■ AIM OF THE EXERCISE:
State how many lines of the data below hold the string "Real", giving nothing but the number.

*** AVAILABLE DATA ***

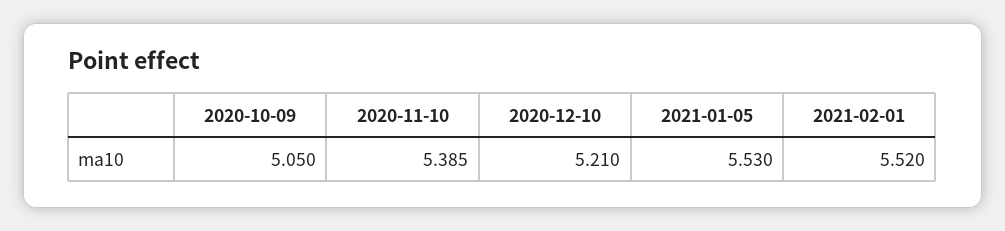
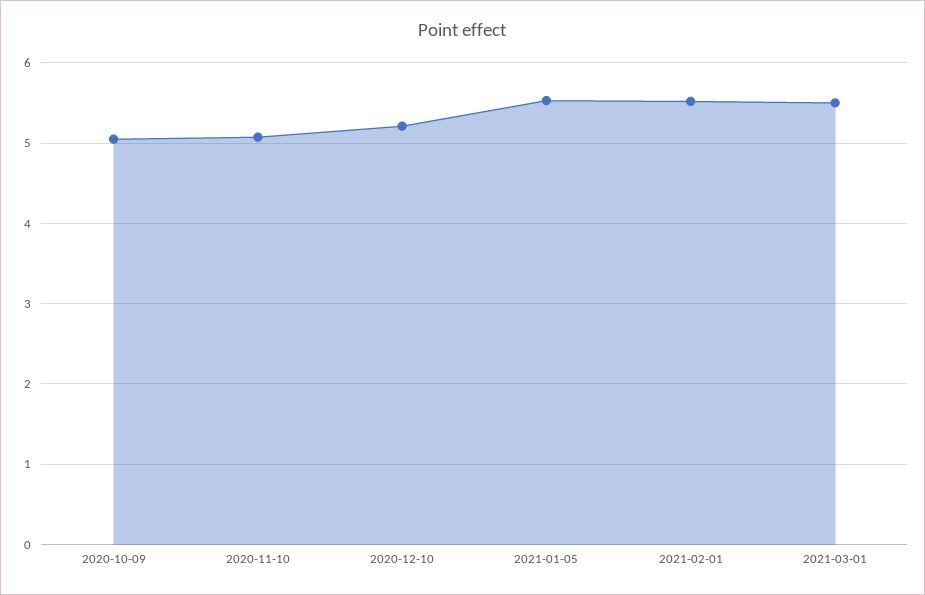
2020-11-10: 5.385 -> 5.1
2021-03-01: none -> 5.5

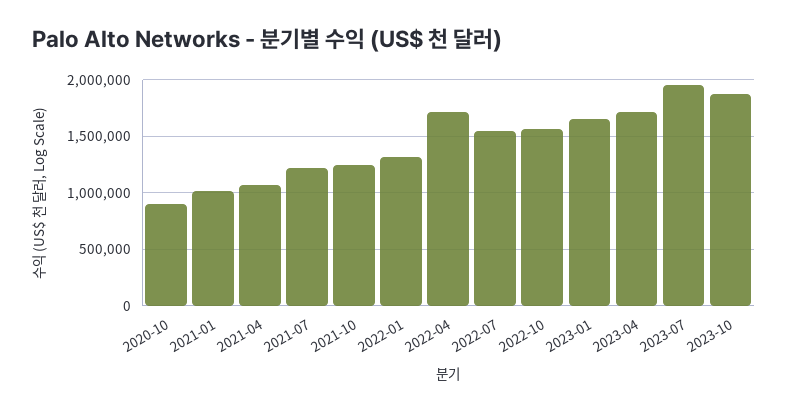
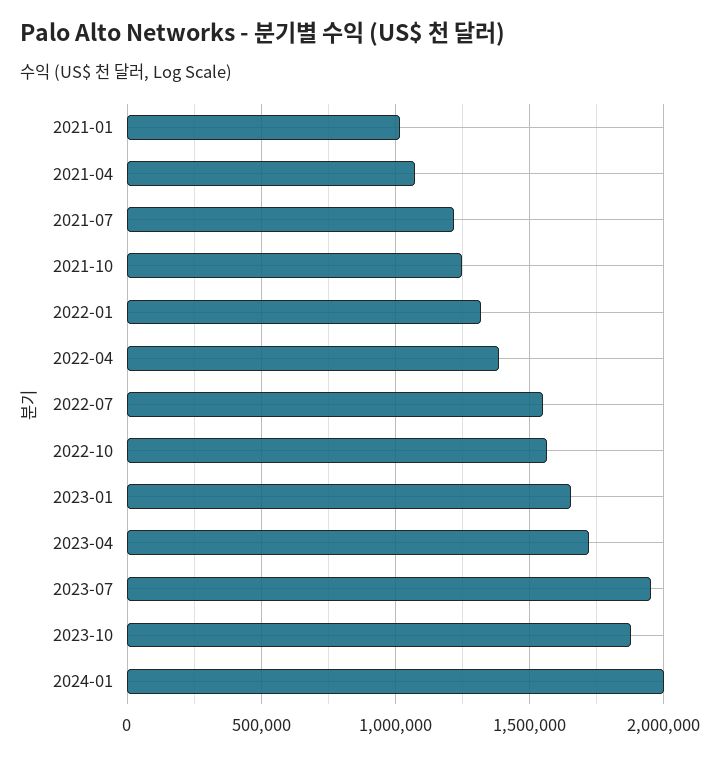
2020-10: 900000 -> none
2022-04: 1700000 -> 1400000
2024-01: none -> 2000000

*** End of AVAILABLE DATA ***
*** AVAILABLE DATA ***

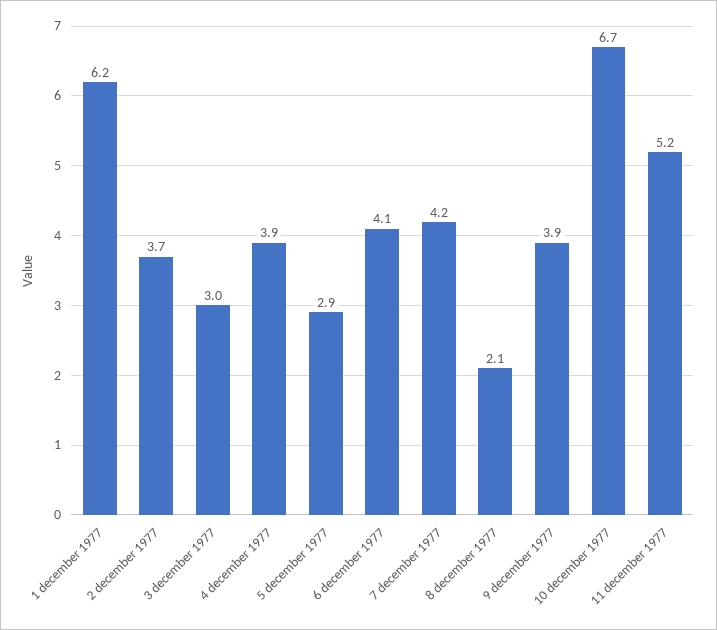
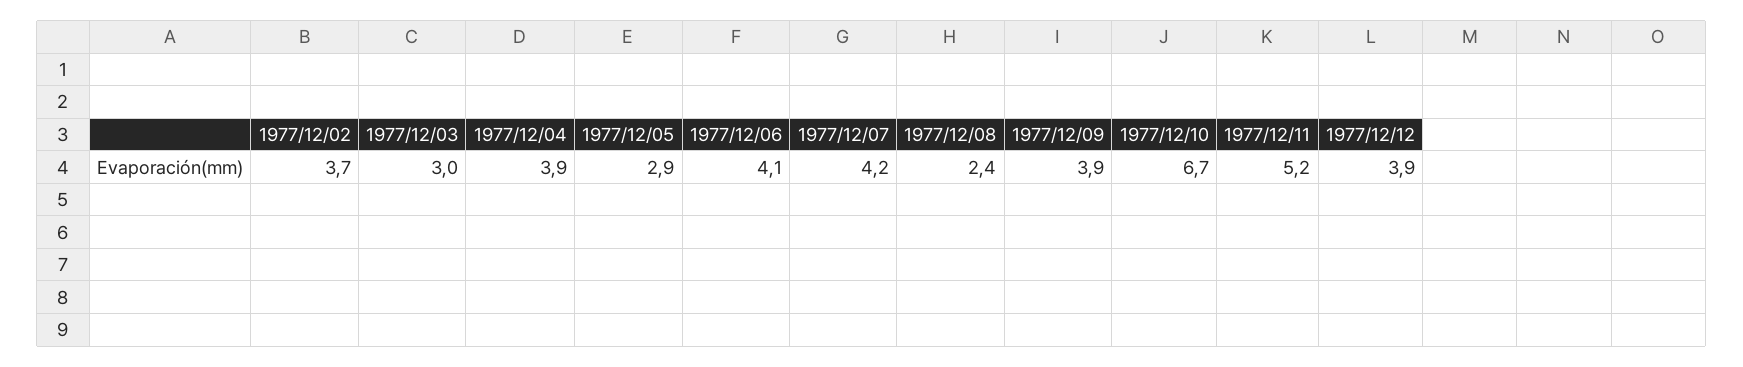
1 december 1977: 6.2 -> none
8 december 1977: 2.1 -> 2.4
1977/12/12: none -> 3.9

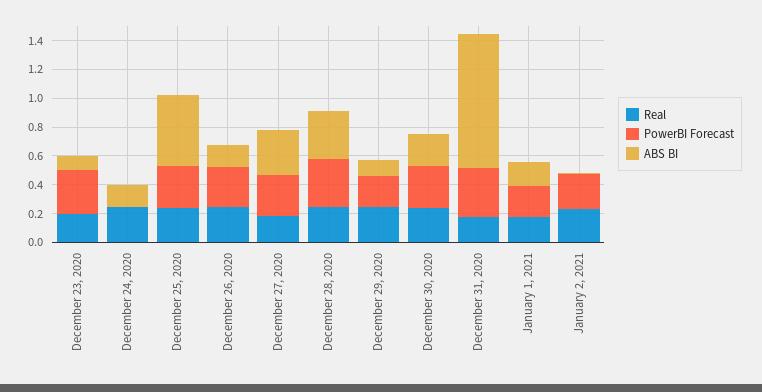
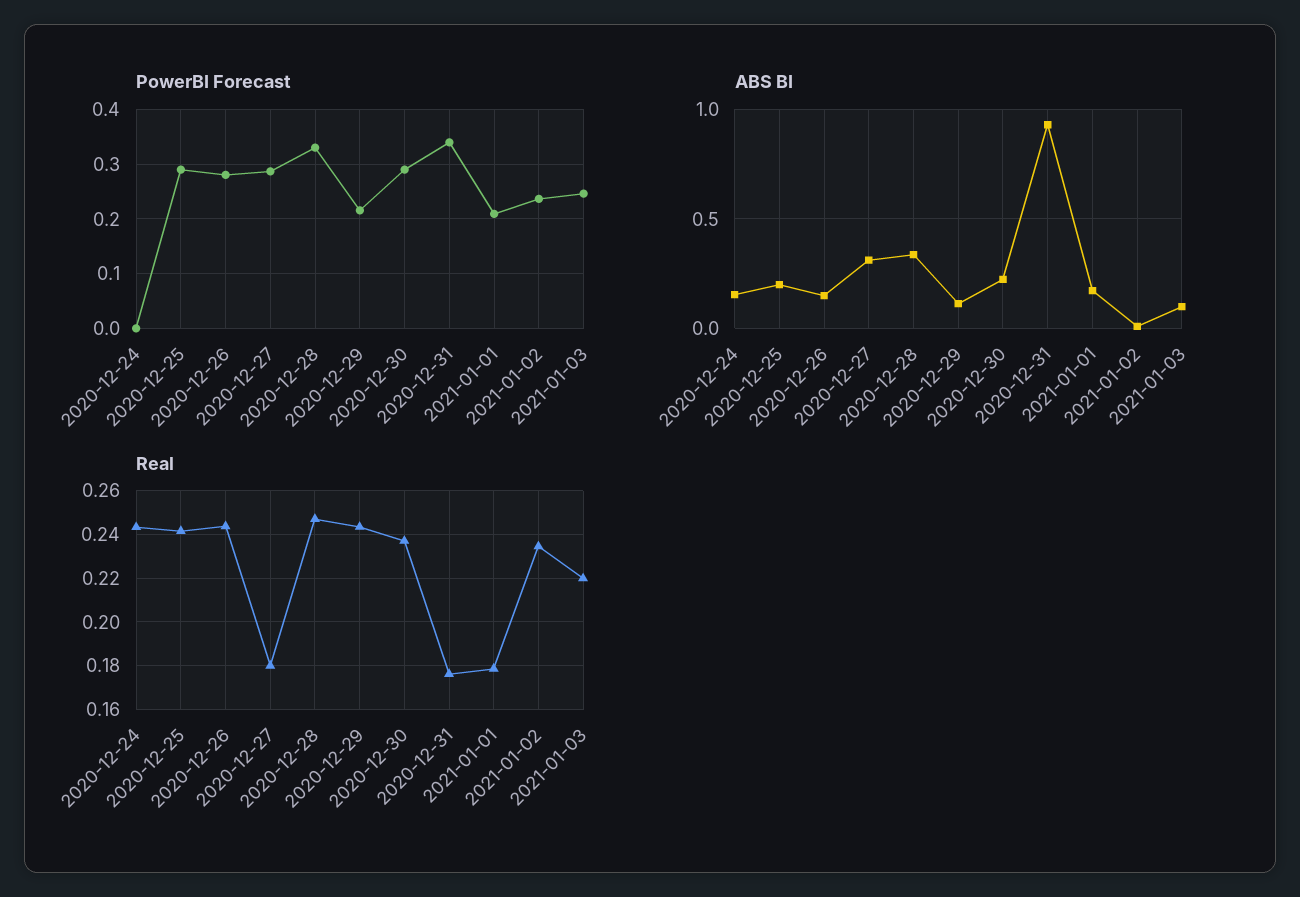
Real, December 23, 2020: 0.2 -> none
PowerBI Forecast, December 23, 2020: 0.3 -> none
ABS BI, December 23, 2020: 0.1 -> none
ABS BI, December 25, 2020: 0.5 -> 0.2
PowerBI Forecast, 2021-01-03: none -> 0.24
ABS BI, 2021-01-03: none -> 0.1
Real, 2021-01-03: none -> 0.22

*** End of AVAILABLE DATA ***
*** AVAILABLE DATA ***

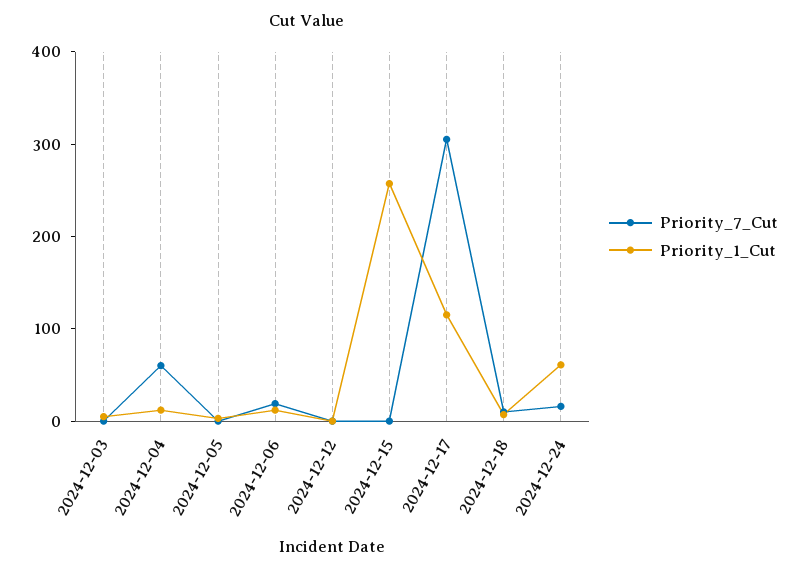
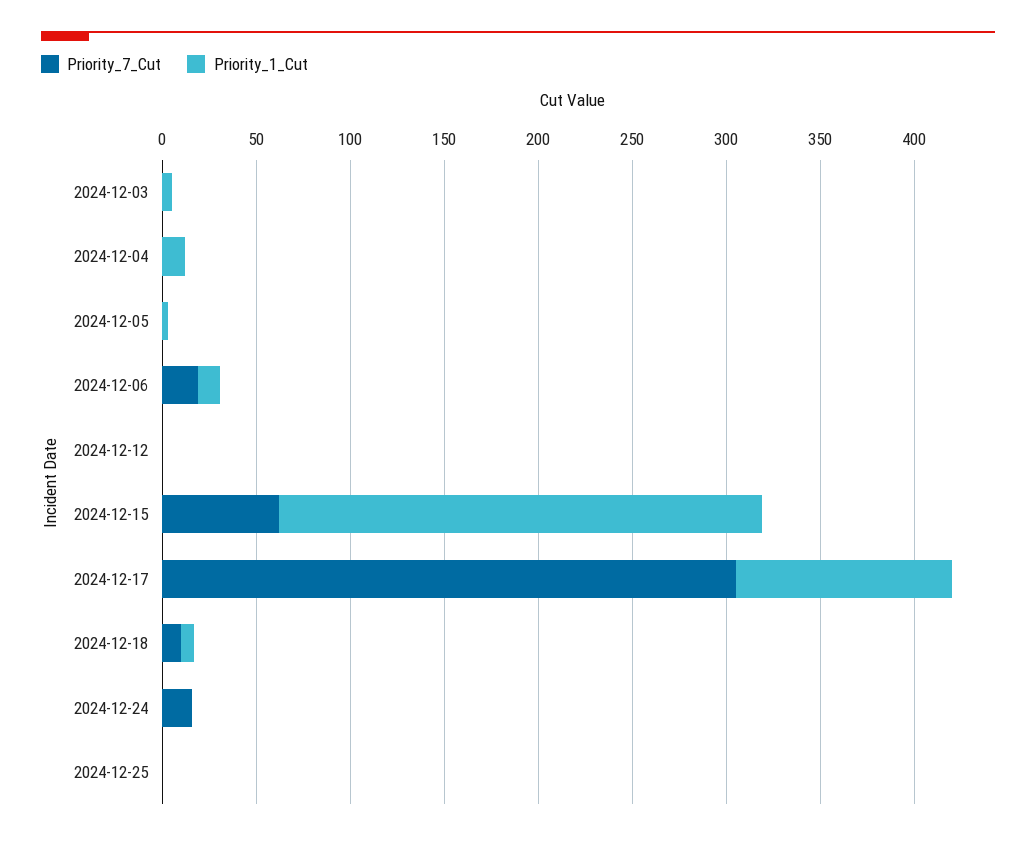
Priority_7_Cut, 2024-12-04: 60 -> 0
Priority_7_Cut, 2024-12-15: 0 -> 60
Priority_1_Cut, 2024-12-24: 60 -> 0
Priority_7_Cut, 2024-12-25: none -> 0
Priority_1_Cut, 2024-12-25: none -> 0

*** End of AVAILABLE DATA ***

■ SOLUTION TO THIS PROBLEM:
2